I left the bathroom now, being practical; needed to get dressed, get Casey's equipment out of the way.  All I could hear was Casey counting as he administered CPR. 1 - 2 - 3 - 4 .... 1 - 2 - 3 - 4 ... as well as a quick call to my sister asking that she meet me at the hospital, "Bill is having a heart attack."

The firefighters came first and all I remember is watching them casually walking around the vehicle moving quicker only after I yelled to hurry up. Casey still counting 1 - 2 - 3 - 4.  They took over, boys leaving the bathroom, Seth looking for Bill's wallet - paramedics arriving, the sound of their boots on the stairs, of the first shock being administered to revive him.

I hear myself asking if Bill was still alive - no answer.  Wait some more, another shock being delivered - "Is he alive?" - no answer.  Why are they not moving?  Why have things gone quiet?  "Is he alive?" - no answer.

Then I saw him being brought out of the bathroom with his beautiful head slumped forward and no longer discoloured and I knew.  Oh God - I knew he was gone.  My thoughts erratic, I remember thinking that he was leaving the world the same way he came in -- naked!

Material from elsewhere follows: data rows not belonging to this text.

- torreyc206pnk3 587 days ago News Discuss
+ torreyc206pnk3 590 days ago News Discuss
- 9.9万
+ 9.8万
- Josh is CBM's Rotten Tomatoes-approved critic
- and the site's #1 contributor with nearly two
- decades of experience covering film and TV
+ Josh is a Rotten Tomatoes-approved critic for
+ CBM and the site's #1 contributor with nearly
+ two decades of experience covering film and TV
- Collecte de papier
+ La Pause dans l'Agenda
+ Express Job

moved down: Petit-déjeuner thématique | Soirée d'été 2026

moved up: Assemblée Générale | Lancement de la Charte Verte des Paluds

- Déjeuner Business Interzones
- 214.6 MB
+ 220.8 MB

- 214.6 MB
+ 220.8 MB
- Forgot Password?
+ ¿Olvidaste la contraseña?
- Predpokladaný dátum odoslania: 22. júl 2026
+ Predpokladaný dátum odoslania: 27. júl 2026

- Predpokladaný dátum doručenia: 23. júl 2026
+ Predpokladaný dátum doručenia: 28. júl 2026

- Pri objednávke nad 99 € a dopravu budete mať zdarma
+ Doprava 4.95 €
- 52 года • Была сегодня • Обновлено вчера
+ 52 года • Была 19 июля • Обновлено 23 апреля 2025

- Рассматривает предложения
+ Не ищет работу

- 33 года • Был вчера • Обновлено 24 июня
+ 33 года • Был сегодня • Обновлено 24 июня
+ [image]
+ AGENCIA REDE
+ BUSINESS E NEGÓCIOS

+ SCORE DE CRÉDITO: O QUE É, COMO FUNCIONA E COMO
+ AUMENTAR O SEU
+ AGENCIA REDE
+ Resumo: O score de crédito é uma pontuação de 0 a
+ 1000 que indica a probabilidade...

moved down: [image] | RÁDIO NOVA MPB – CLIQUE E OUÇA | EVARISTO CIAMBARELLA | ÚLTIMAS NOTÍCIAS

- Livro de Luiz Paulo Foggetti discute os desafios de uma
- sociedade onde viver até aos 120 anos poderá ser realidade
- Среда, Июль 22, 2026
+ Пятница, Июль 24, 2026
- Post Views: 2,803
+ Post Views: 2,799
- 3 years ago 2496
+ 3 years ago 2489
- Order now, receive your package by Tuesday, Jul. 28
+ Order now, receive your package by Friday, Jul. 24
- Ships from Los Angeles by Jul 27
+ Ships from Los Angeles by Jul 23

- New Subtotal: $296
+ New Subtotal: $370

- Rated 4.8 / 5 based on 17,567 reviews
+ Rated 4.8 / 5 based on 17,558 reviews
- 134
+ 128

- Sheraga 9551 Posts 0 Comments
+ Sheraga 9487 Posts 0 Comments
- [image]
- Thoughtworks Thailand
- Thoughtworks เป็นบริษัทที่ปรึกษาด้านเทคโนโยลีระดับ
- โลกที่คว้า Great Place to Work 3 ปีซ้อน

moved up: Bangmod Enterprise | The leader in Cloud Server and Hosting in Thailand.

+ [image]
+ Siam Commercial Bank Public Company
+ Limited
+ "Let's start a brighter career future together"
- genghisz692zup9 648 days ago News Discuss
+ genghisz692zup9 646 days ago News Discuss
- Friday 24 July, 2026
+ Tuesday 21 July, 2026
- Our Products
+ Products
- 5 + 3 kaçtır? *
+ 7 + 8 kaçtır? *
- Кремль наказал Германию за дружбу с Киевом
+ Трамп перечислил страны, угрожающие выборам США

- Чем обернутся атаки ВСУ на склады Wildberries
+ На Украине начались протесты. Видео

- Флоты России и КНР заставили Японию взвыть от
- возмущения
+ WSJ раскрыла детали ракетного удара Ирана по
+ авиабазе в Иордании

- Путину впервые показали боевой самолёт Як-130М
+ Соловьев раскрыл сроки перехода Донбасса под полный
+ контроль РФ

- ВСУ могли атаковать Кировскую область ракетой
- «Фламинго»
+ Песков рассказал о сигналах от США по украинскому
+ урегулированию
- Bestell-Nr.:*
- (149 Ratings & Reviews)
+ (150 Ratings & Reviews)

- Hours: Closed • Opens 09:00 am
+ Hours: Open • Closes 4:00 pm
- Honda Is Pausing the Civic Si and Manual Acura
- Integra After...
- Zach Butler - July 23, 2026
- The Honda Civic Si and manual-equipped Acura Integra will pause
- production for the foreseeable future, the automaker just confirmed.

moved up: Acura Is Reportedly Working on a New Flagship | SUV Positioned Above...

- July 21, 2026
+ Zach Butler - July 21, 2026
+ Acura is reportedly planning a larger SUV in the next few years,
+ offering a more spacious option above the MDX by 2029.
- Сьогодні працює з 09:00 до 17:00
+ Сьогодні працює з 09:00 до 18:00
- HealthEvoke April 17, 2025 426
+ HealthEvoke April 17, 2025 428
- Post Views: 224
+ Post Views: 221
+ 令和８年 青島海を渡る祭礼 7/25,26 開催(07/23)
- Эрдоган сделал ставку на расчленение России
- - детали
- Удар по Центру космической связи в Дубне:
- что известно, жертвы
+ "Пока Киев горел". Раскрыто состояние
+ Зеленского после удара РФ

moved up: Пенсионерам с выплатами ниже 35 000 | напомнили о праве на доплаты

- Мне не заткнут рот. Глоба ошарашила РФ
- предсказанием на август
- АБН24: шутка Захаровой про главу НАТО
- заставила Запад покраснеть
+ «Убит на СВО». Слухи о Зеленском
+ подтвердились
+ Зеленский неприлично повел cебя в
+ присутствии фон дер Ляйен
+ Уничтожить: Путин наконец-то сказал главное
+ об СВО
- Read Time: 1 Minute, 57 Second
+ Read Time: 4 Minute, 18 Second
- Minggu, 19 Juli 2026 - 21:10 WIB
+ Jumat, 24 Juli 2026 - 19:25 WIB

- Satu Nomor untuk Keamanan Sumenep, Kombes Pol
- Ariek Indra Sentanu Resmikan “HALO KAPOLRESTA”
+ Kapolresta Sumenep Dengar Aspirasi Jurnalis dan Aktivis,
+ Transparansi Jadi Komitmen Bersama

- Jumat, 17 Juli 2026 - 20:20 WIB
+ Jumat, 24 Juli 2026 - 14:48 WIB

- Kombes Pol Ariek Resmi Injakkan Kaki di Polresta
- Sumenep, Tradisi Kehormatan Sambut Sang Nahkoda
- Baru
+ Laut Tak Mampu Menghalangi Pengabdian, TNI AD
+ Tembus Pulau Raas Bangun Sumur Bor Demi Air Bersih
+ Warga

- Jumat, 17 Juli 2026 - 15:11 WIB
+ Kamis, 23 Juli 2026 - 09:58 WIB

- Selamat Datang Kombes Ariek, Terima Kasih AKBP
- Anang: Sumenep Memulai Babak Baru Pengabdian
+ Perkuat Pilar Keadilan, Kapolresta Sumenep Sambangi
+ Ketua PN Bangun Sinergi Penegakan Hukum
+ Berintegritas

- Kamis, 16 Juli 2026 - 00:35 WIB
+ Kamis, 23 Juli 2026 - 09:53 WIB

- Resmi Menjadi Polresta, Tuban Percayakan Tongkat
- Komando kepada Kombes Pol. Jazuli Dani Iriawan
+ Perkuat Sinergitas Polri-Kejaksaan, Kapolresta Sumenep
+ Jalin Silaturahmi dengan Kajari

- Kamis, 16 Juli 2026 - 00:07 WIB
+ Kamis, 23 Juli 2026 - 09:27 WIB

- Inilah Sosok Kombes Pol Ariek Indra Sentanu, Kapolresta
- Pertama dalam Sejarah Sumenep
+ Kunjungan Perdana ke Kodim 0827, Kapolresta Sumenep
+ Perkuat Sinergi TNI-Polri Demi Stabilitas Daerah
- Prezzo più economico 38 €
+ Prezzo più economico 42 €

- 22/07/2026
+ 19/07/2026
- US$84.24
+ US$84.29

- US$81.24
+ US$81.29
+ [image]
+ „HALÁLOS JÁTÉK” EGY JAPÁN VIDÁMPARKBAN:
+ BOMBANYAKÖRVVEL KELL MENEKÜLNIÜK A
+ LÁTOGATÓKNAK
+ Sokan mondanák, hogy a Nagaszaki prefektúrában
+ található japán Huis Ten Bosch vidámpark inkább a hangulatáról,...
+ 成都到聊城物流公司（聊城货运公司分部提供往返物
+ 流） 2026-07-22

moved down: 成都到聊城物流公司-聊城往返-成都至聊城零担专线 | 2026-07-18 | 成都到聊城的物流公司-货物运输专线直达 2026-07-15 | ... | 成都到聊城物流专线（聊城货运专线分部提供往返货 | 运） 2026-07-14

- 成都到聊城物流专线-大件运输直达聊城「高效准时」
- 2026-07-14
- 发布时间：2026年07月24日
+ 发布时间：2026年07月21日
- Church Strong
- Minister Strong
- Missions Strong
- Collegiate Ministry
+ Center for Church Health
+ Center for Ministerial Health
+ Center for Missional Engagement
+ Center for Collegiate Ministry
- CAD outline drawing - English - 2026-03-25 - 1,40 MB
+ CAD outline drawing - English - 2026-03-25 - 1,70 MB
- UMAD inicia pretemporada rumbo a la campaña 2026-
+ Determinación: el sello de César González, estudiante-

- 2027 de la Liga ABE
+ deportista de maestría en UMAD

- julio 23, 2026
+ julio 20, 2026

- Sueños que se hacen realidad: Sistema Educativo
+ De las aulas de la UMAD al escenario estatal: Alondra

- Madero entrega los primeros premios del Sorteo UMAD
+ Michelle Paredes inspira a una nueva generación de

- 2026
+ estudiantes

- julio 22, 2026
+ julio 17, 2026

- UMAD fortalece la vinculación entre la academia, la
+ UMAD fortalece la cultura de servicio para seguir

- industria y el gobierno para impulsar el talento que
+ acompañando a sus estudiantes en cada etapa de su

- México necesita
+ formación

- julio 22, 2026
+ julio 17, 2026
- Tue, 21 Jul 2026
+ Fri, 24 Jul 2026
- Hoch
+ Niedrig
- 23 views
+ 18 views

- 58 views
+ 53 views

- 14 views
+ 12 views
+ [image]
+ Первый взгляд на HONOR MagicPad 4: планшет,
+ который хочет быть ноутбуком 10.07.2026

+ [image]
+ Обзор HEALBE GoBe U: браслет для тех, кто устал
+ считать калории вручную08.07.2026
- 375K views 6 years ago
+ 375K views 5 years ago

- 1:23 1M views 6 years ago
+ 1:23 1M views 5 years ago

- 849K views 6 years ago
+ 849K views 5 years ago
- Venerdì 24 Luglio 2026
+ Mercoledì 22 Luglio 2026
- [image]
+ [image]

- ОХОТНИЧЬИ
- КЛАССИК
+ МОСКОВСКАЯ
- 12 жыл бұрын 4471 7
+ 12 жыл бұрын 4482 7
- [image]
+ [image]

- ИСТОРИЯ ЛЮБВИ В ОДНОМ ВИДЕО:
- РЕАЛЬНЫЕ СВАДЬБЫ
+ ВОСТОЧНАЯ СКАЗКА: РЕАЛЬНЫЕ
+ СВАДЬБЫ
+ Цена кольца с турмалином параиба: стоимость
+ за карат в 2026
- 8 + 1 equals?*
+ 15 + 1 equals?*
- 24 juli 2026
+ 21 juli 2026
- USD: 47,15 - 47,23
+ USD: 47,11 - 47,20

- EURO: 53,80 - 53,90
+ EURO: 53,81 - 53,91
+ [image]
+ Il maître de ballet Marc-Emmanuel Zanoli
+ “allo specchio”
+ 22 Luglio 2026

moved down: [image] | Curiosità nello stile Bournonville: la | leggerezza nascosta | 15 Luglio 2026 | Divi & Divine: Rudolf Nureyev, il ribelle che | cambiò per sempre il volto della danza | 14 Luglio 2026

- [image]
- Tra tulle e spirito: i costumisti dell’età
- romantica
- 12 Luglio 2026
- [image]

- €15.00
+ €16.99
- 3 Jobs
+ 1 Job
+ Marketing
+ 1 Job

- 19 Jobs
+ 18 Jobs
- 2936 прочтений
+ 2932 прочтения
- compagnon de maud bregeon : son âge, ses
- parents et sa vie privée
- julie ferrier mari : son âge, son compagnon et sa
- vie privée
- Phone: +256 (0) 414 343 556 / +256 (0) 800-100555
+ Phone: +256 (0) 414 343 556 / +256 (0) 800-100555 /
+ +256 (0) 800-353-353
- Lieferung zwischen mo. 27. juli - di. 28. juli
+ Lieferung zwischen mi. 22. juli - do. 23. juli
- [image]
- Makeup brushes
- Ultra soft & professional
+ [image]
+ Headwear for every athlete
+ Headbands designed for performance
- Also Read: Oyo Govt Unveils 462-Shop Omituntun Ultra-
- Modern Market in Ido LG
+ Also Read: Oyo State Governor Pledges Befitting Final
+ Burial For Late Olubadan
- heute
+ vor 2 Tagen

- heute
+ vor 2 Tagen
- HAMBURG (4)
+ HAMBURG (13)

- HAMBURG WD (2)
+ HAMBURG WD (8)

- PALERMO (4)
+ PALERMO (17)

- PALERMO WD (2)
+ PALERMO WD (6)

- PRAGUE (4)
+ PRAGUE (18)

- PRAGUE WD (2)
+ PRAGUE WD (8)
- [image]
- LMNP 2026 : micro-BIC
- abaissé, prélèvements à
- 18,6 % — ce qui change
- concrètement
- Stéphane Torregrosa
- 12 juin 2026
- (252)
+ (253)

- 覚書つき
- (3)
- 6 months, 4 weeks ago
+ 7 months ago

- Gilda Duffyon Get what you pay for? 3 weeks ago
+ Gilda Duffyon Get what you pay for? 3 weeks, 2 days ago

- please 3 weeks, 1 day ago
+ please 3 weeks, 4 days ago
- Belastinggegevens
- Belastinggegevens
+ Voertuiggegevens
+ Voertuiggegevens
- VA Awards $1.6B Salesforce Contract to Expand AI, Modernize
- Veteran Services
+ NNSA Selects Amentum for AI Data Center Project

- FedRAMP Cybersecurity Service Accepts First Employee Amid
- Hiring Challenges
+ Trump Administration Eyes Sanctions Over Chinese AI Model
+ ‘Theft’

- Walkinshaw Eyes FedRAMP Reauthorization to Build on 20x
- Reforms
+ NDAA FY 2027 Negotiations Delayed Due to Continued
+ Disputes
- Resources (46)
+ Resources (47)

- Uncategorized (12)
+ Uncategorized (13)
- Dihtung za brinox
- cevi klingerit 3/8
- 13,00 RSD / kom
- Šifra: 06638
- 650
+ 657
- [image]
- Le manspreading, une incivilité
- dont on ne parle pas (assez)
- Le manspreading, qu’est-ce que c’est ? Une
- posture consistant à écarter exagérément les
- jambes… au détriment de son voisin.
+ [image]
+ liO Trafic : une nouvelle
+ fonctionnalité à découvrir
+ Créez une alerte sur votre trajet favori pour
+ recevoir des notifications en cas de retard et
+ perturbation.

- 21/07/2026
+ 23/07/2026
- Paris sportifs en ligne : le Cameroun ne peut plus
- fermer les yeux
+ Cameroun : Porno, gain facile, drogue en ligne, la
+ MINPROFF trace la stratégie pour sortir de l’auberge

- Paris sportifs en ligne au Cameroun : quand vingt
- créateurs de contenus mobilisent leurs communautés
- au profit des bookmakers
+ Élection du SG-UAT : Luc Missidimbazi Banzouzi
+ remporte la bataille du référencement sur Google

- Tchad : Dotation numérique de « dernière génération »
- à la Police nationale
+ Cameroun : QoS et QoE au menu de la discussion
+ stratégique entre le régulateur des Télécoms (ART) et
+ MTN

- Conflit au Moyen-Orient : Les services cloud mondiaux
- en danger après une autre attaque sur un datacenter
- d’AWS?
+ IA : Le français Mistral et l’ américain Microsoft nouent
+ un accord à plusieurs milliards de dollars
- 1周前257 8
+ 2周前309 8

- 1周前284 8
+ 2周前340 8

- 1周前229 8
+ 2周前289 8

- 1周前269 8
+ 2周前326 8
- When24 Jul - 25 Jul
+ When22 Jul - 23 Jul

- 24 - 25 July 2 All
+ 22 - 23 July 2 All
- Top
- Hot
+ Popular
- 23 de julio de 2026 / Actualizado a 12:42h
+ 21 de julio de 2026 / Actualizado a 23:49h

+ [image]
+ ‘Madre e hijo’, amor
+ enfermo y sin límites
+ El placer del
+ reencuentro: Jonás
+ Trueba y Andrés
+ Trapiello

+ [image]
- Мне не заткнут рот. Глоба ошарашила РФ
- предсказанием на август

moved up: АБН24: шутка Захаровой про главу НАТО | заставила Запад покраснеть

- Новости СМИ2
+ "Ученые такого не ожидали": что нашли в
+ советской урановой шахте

I watch as they placed him on a stretcher once outside and his arm slipped off the stretcher - I knew.  I watched as they walked the stretcher to the ambulance, delivering for show another shock from the defibrillator, his arm again slipping off the stretcher - I knew.

The evening was cool and the headlights from the emergency vehicles turned everything surreal ... my sons' out waiting for their father to be loaded into the ambulance, the smoke from my son's cigarette drifting upwards - we knew.

We came back into the house to find my keys and his wallet to follow the ambulance to the hospital.  I remember feeling unrealistically calm.  We followed the siren, the flashing lights into the night; parking and walking up to the hospital where my sister was waiting.  I remember saying to her that he was dead.  She said not to think that way, but I said again, "Bill was dead."  Casey stepped out for another smoke, Seth gone with the firefighters so that they could get their equipment from our home and I am in the family room with my sister when the doctor came in.  He simply said, "It is not good.  He died."

A very brief manic moment - then calm again.  I asked to see him; went to the room without the boys.  Bill's spirit had already moved on.  No warm light, he had already left.  I just wanted to wake him up.  I asked him to wake up and my sister said that he could not, he was dead - as if I didn't already know that.

The boys came in calmly. No tears, no cries hardly able to approach their father's body.  Seth called Ben to inform him that his father was dead.  His voice quiet and respectful of Ben who was so far and having to receive the information over the phone.  "Not a joke, he is dead."  Everything calm, calm, calm.  All I wanted to do was scream, scream, scream, much like I want to do right now!

I fought so hard to resist the urge to climb onto the stretcher next to Bill and lay my head on his shoulder one last time.  I did not do this because I did not want to scar my children in that way, so now this is my last "I should have" regret to bare so that my children can live without this memory.